Measuring Streaming Latency
In general terms, real-time streaming latency is the time delay between when a transfer of data begins and when a system begins processing it.
In mathematical terms, it is the difference between the audio cursor (the number of seconds of audio you have currently submitted; we’ll call this X) and the latest transcript cursor (
duration; we’ll call this Y). Latency is X-Y.
Causes of Latency
Causes of latency include:
- Network/transmission latency: Physical distance and network infrastructure can add significant delays to your messages (both to and from Deepgram).
- Network stack: How long it takes a message to be routed through the operating system and network driver to the network card itself. When an application wants to send a message to another machine, this must happen, and it can be influenced by numerous factors, including computer load, firewalls, and network traffic. Similarly, the receiving machine’s network card must push the message up through the operating system and into the receiving application.

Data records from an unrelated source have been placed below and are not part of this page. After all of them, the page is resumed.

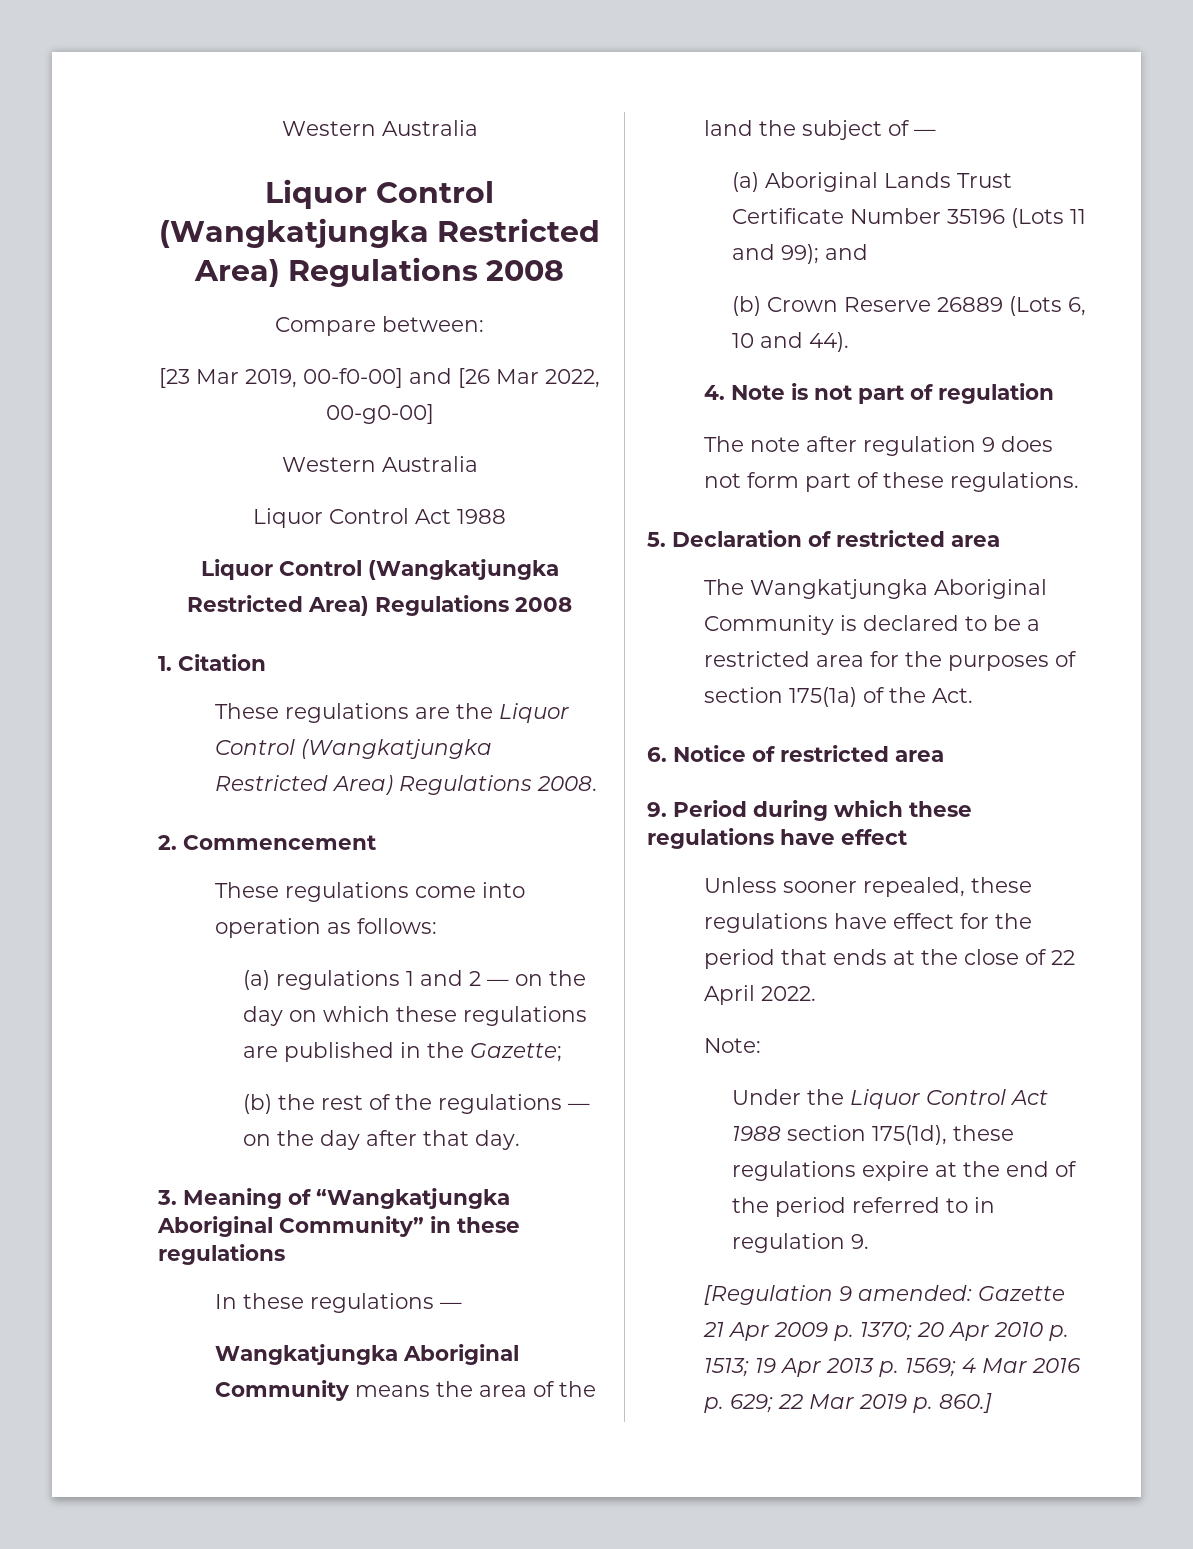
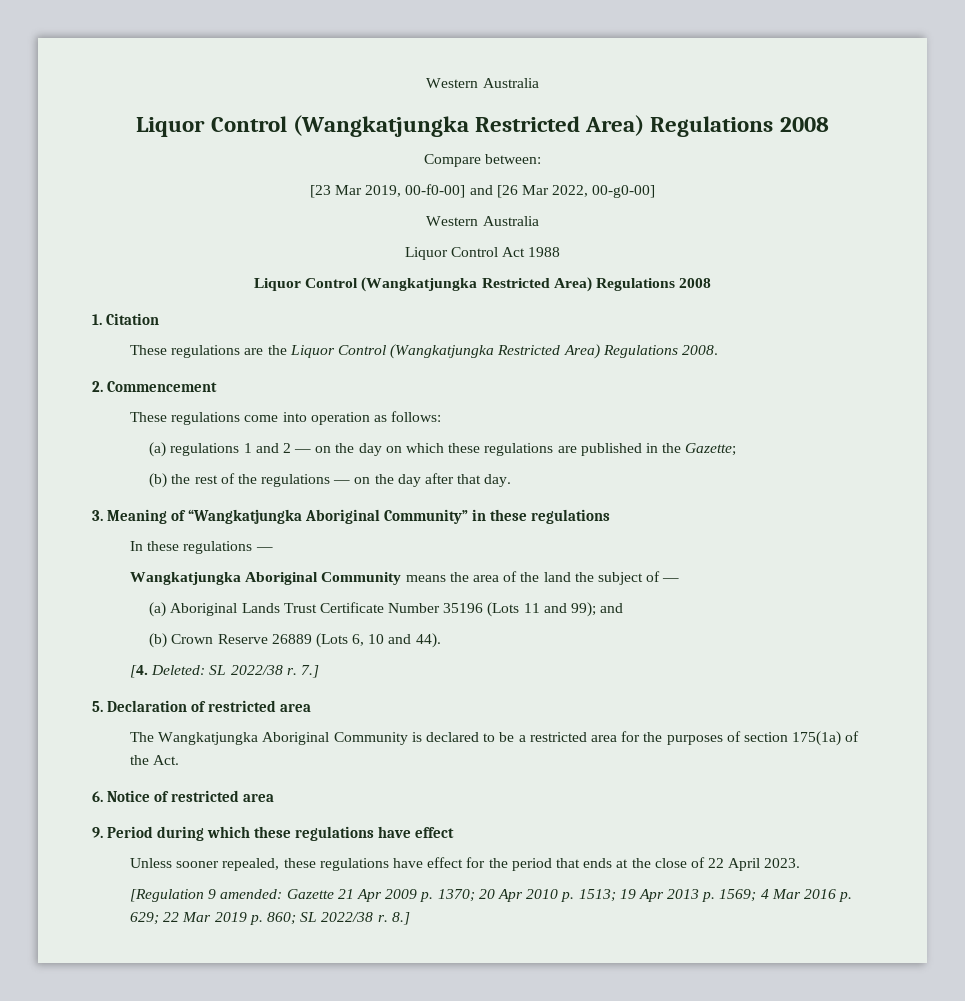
- 4. Note is not part of regulation
- The note after regulation 9 does not form part of these regulations.
+ [4. Deleted: SL 2022/38 r. 7.]
- Unless sooner repealed, these regulations have effect for the period that ends at the close of 22 April 2022.
- Note:
- Under the Liquor Control Act 1988 section 175(1d), these regulations expire at the end of the period referred to in regulation 9.
+ Unless sooner repealed, these regulations have effect for the period that ends at the close of 22 April 2023.
- [Regulation 9 amended: Gazette 21 Apr 2009 p. 1370; 20 Apr 2010 p. 1513; 19 Apr 2013 p. 1569; 4 Mar 2016 p. 629; 22 Mar 2019 p. 860.]
+ [Regulation 9 amended: Gazette 21 Apr 2009 p. 1370; 20 Apr 2010 p. 1513; 19 Apr 2013 p. 1569; 4 Mar 2016 p. 629; 22 Mar 2019 p. 860; SL 2022/38 r. 8.]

- Serialization/deserialization: How long it takes to interpret a message and convert it into a usable form. To send or receive a message, your client must do this, just as Deepgram’s servers must.
- Transcription latency: How long it takes to process audio. As powerful as they are, Deepgram’s servers still require time to process audio and convert it into usable analytics and transcription results.
Typically, transcription latency is the largest contributor, but non-transcription latencies often compose 10-30% of total latency costs, which is significant when you need immediate transcripts.
Measuring Non-transcription Latency
Measuring non-transcription legacy is a complicated process that relies heavily on your testing computer, its current load, the client-side programming language, network configuration, and physical location. The most traditional tool of the trade is
ping, which sends a special message to a remote server asking it to
For security purposes, Deepgram blocks pings; instead, for a more realistic measurement, you can measure the time it takes to connect to Deepgram’s servers:
In this example, we see that it takes
111 milliseconds to establish a TCP connection to Deepgram.
Measuring Transcription Latency
Transcription latency cannot be measured directly. To calculate transcription latency, you must first calculate total latency and then subtract non-transcription latency.
Calculating Total Latency
To calculate total latency:
- Measure amount of audio submitted. Track the number of seconds of audio you’ve submitted to Deepgram. This represents the audio cursor; we’ll call this X.
- Measure the amount of audio processed. Every time you receive an interim transcript (i.e., containing
"is_final": false) from Deepgram, record the
durationvalue. This is the transcript cursor; we’ll call this Y.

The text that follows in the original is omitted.